§ **Dataset records**
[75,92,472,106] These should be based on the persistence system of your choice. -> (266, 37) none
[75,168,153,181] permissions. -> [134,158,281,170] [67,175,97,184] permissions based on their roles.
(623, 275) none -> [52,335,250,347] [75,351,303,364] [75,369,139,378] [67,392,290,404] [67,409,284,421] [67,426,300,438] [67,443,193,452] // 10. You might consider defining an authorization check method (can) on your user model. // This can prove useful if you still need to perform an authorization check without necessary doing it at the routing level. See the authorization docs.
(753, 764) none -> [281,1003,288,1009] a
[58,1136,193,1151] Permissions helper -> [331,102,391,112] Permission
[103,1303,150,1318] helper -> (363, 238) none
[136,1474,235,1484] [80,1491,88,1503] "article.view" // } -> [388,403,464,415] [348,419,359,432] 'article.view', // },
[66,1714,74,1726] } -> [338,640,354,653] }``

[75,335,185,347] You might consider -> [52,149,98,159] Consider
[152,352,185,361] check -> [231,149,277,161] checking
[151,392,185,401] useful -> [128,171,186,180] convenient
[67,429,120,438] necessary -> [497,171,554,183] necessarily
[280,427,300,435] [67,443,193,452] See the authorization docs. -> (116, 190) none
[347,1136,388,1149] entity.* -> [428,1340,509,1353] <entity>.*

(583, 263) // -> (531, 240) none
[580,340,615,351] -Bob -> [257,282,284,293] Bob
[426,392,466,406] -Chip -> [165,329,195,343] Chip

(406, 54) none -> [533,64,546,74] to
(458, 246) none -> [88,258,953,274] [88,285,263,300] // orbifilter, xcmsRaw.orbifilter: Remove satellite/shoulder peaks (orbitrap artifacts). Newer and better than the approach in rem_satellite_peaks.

§ **What the task asks**
For the string "consider", give the number of lines in the entries that contain it, with no other words.

§ **Expected output**
2